Hey folks--this is my first post here. I just wanted to show you my new ride. I bought the frame on eBay--the guy said it was a late 80's Master. Judging from the catalogues, it looks to be an '88 or '89--it has Columbus Gilco tubing, Campy dropouts, and internal threading for the rear brake cable. The frame, paint, and chrome are in excellent shape. I equipped it with Chorus 10-speed and Open Pro wheels. Here are a few photos--not very good ones. I'll take some new ones and post them later.


----------



## odeum (May 9, 2005)

nice, step back, gotta see the position setup 'n saddle in totality!





waterguy said:


> Hey folks--this is my first post here. I just wanted to show you my new ride. I bought the frame on eBay--the guy said it was a late 80's Master. Judging from the catalogues, it looks to be an '88 or '89--it has Columbus Gilco tubing, Campy dropouts, and internal threading for the rear brake cable.

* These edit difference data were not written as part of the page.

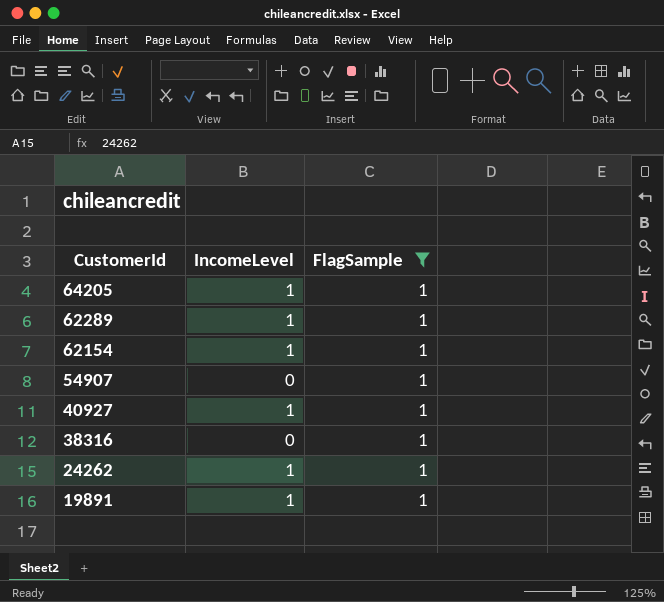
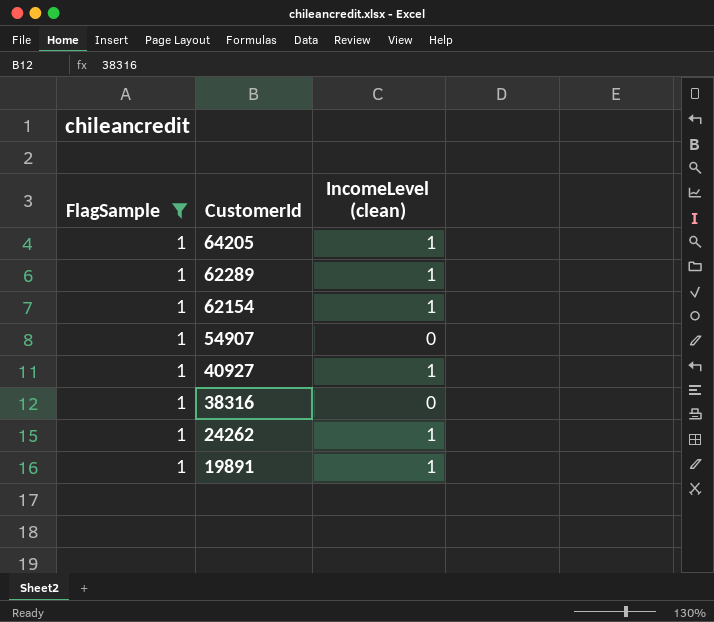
column FlagSample | position: 3 -> 1
column name: IncomeLevel -> IncomeLevel (clean)

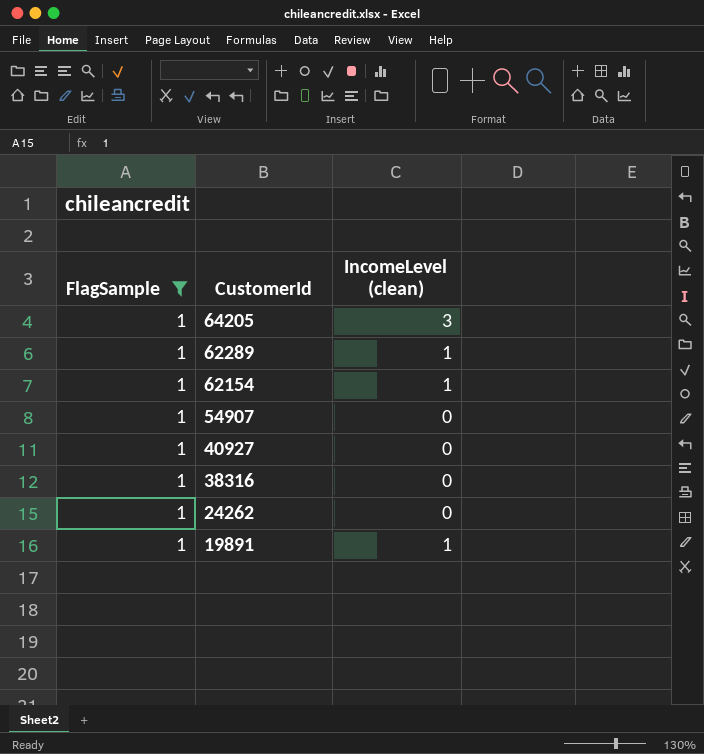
64205 | IncomeLevel (clean): 1 -> 3
40927 | IncomeLevel (clean): 1 -> 0
24262 | IncomeLevel (clean): 1 -> 0

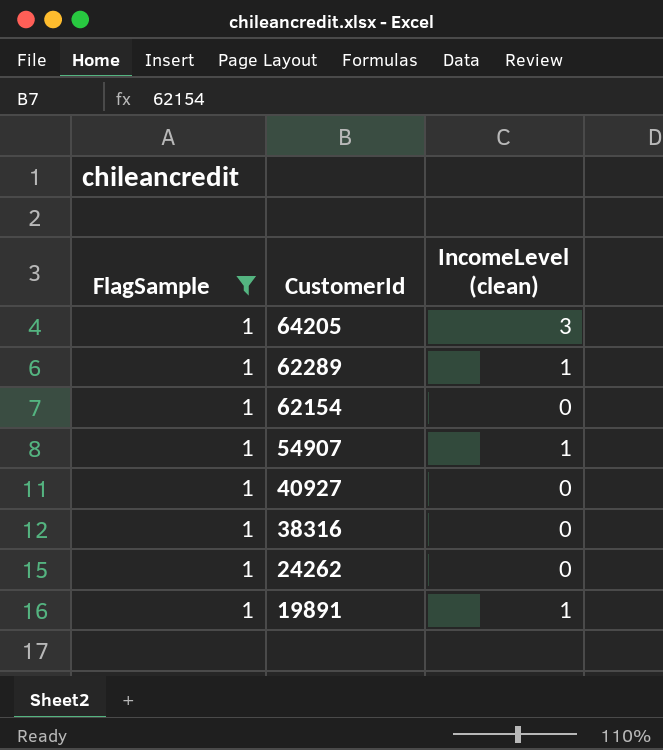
62154 | IncomeLevel (clean): 1 -> 0
54907 | IncomeLevel (clean): 0 -> 1

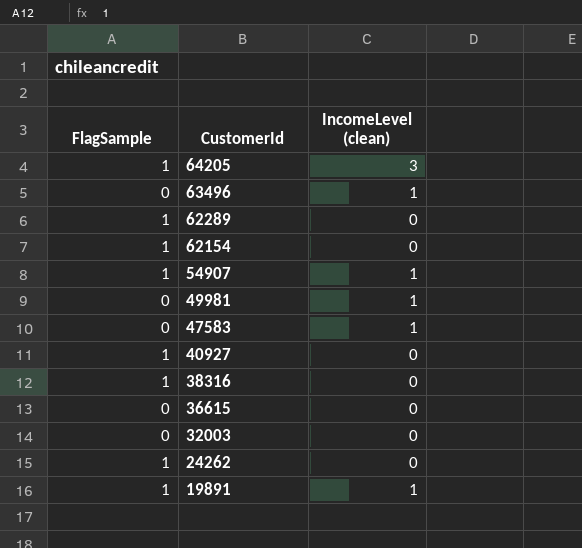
filter: FlagSample = 1 -> none
62289 | IncomeLevel (clean): 1 -> 0

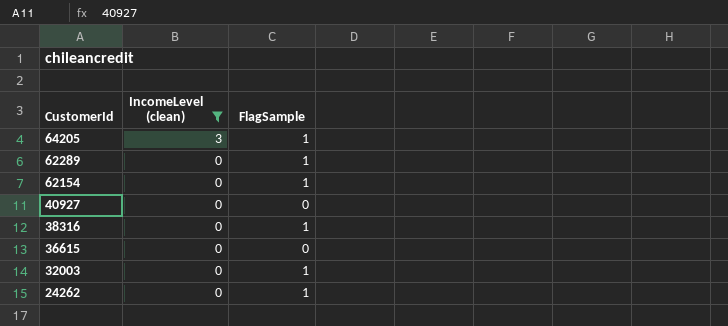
filter: none -> IncomeLevel (clean) != 1
column FlagSample | position: 1 -> 3
40927 | FlagSample: 1 -> 0
32003 | FlagSample: 0 -> 1

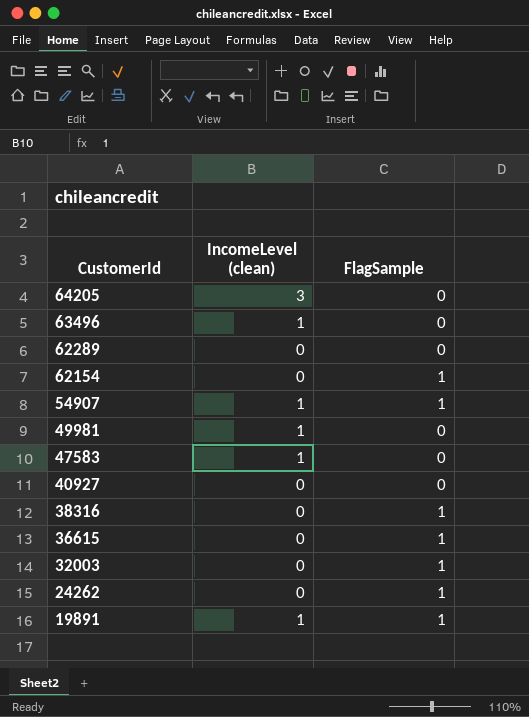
filter: IncomeLevel (clean) != 1 -> none
64205 | FlagSample: 1 -> 0
62289 | FlagSample: 1 -> 0
36615 | FlagSample: 0 -> 1

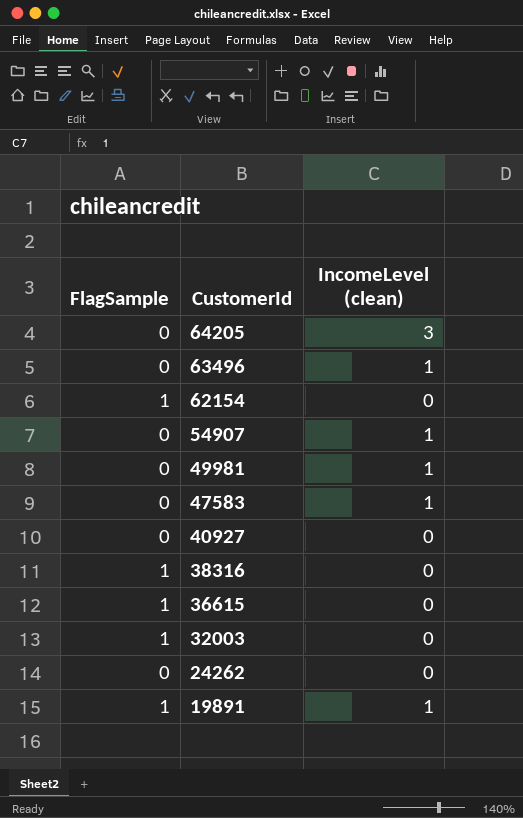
column FlagSample | position: 3 -> 1
row 62289: 0 | 0 -> none
54907 | FlagSample: 1 -> 0
24262 | FlagSample: 1 -> 0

The frame, paint, and chrome are in excellent shape. I equipped it with Chorus 10-speed and Open Pro wheels. Here are a few photos--not very good ones. I'll take some new ones and post them later.


----------



## T-shirt (Aug 15, 2004)

waterguy,

Congratulations, what a beauty. The red and chrome look great. :thumbsup:

Thanks,
Tshirt


----------



## JGUTZ (Dec 13, 2005)

That is a beuty of a bike, would like to have seen a full bike pic. 

Enjoy


----------